簡易檢索 / 詳目顯示

研究生: 楊豐溥
Yang, Feng-Pu
論文名稱: 群眾外包的重用
The Reuse of Crowdsourcing
指導教授: 焦惠津
Jiau, Hewi-jin
學位類別: 博士
Doctor
系所名稱: 電機資訊學院 - 電腦與通信工程研究所
Institute of Computer & Communication Engineering
論文出版年: 2013
畢業學年度: 101
語文別: 英文
論文頁數: 117
中文關鍵詞: 群眾外包重用繼承應用程式介面文件語意
外文關鍵詞: Crowdsourcing, reuse, inheritance, evolution, API document, semantics
相關次數: 點閱:208下載:1
分享至:
查詢本校圖書館目錄 查詢臺灣博碩士論文知識加值系統 勘誤回報
  • 群眾外包是目前最重要的人類運算 (Human Computation) 方式之一。然而,要驅使人們去進行群眾外包的工作所需要的花費仍然是十分昂貴的。除了昂貴之外,群眾們還有不夠可靠以及可用性 (availability) 低的缺點。這篇論文確認了群眾外包工作的品質不足與低可用性是普遍存在的問題。而造成這些問題的主因就是嚴重的群眾人力分配不平衡 (inequality of crowdsource aoolcation)。雖然既有的群眾外包平台提供了一些重複使用 (re-use) 的協助,但是其改善的效果大幅受限於人力分配不平衡的因素。這篇論文提出了一個基於群眾外包的重用 (crowdsourcing reuse) 的解法去利用既有不平衡的人力分配,將受到較多人力分配的外包工作成果重用 (reuse) 到極少人關注的群眾外包工作之上。然而重用所需要的額外負擔可能會讓群眾們對重用卻步,繼續之前直接外包的模式。因此,本論文替重用流程進行了自動化。自動化重用流程是植基於兩項技術,語意鬆綁模式 (semantics relaxation pattern) 以及運算式語意 (operational semantics)。除了自動化重用流程之外,如何讓現有的群眾外包產出更有重用性 (reusability) 的結果是這篇論文的另一個重點。語意工廠 (semantics forge) 是一個針對增加重用性而提出來的框架 (framework)。語意工廠整合了三個流程來達成增加重用性的目標,這三個流程分別是 (1) 語意累積流程 (2) 群眾人力分配的監控流程 (3) 重用性機會的探索流程。為了驗證群眾外包重用的實際效果,本論文在應用程式介面 (API) 的相關文件這個領域之上進行了一系列的實例研究。應用程式介面 (API) 的相關文件的缺乏是造成應用程式介面學習障礙的主要原因。實例研究顯示本論文所提的兩個語意鬆綁模式,亦即以繼承為主的語意鬆綁模式 (inheritance-based semantics relaxation pattern) 與可感知演化的語意鬆綁模式 (evolution-aware semantics relaxation pattern) 均可顯著的提高群眾外包的重用性。最後會介紹的是一個用來展現語意工廠實用性的原型 – IDEA。透過IDEA 來展現個語意工廠主要的功能。
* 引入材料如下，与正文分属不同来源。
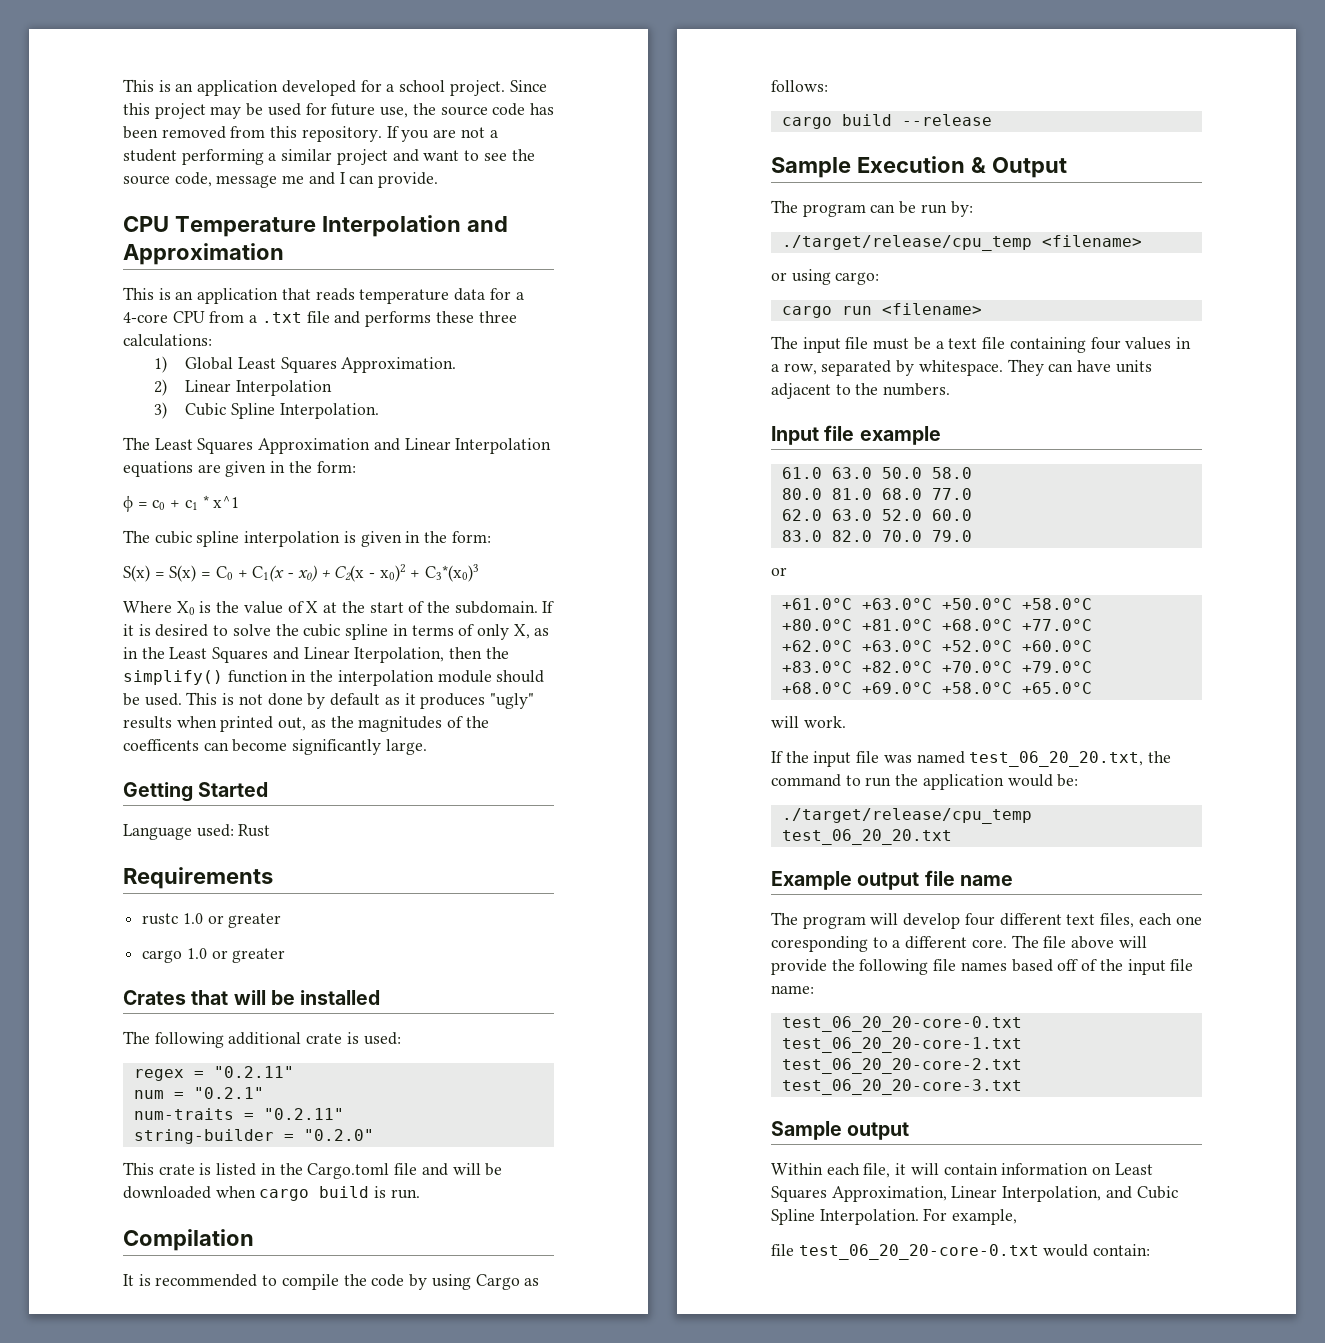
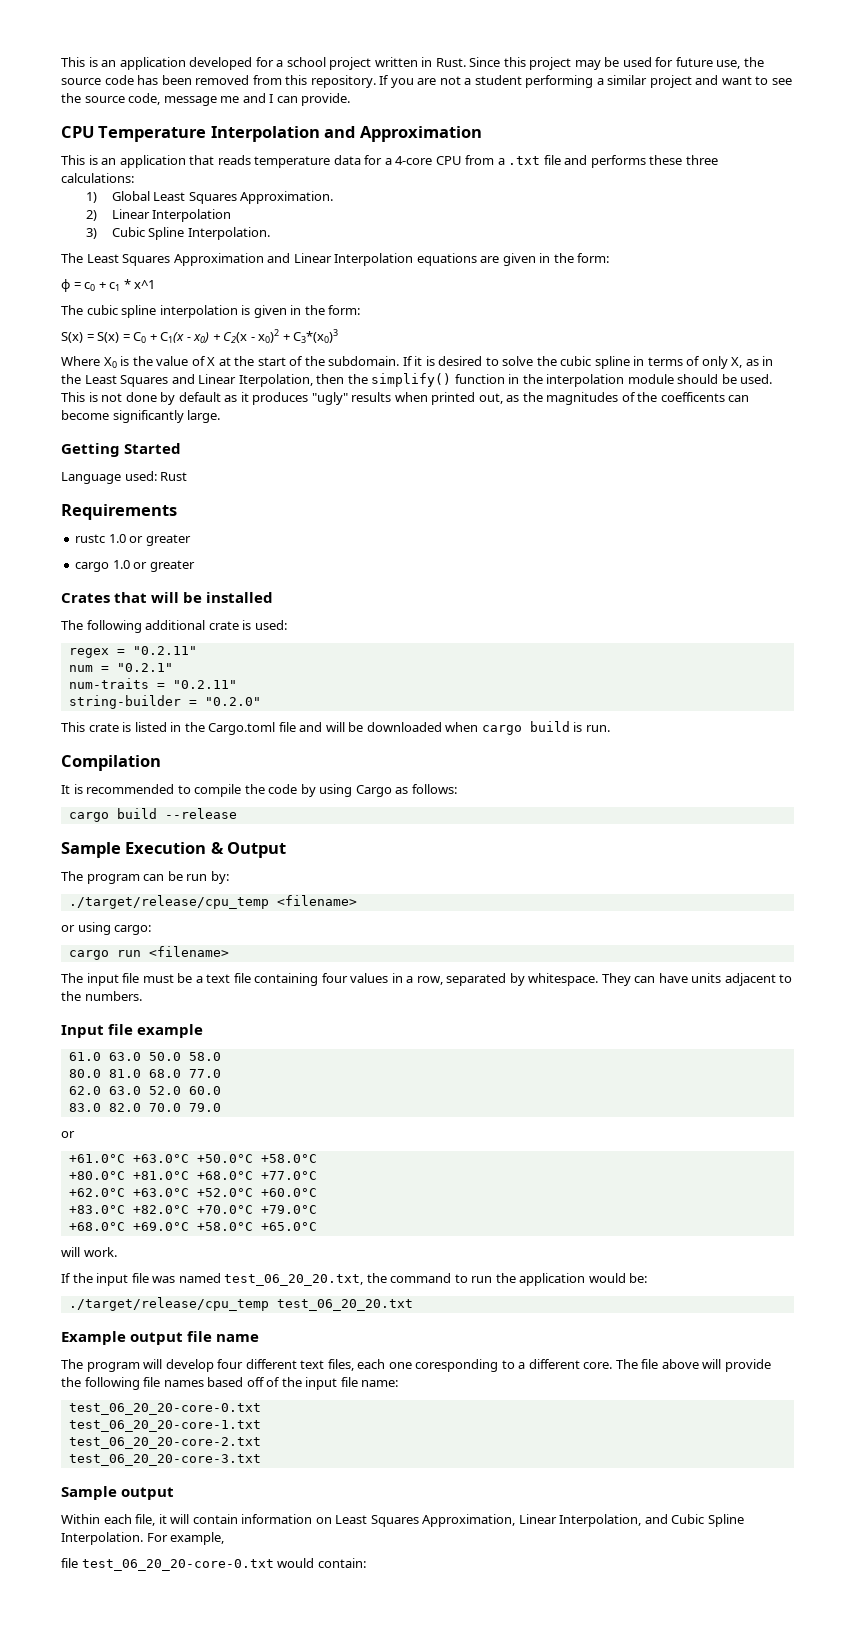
- This is an application developed for a school project.
+ This is an application developed for a school project written in Rust.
    Crowdsourcing is one of the most important human computation practices. However, motivating crowd to work for crowdsourcing tasks is expensive. Crowd is also unreliable in terms of quality and availability. This dissertation confirmed that the insufficient quality and low availability are frequent and universally observed problems. The severe inequality of crowdsource allocation is the major cause of these problems. Although existing crowdsourcing platforms provide some re-use supports, the improvement is limited by the severe inequality. This dissertation presented a solution based on crowdsourcing reuse, which could leverage the inequality by reusing from majorities to minorities. However, the extra effort needed by crowdsourcing reuse might hinder crowd from the benefits of reuse. To reduce the impacts of the extra effort, increasing the automation degree of crowdsourcing reuse is one feasible solution. The automation of crowdsourcing reuse was achieved by two techniques, semantics relaxation patterns and operational semantics. In addition to automate crowdsourcing reuse, a framework, Semantics Forge, was also studies to improve the reusability of existing crowd documents. Semantics Forge integrates three process of crowdsourcing for reuse, (1) The Semantics Accumulation Process, (2) The Crowdsource Allocation Monitoring, and (3) The Reuse Opportunities Exploration Process. To evaluate the actual effects achieved by crowdsourcing reuse, several empirical studies were conducted. Empirical studies were conducted in the context of crowd generated API documents, which is the most promising solution for an important issue of API learning barriers. Studies showed that both the Inheritance-based Semantics Relaxation Pattern and the Evolution-aware Semantics Relaxation Pattern could improve the reuse rate of crowd documents dramatically. Finally, a prototyping of Semantics Forge, called
    IDEA, was presented to prove the feasibility of major features of the Semantics Forge.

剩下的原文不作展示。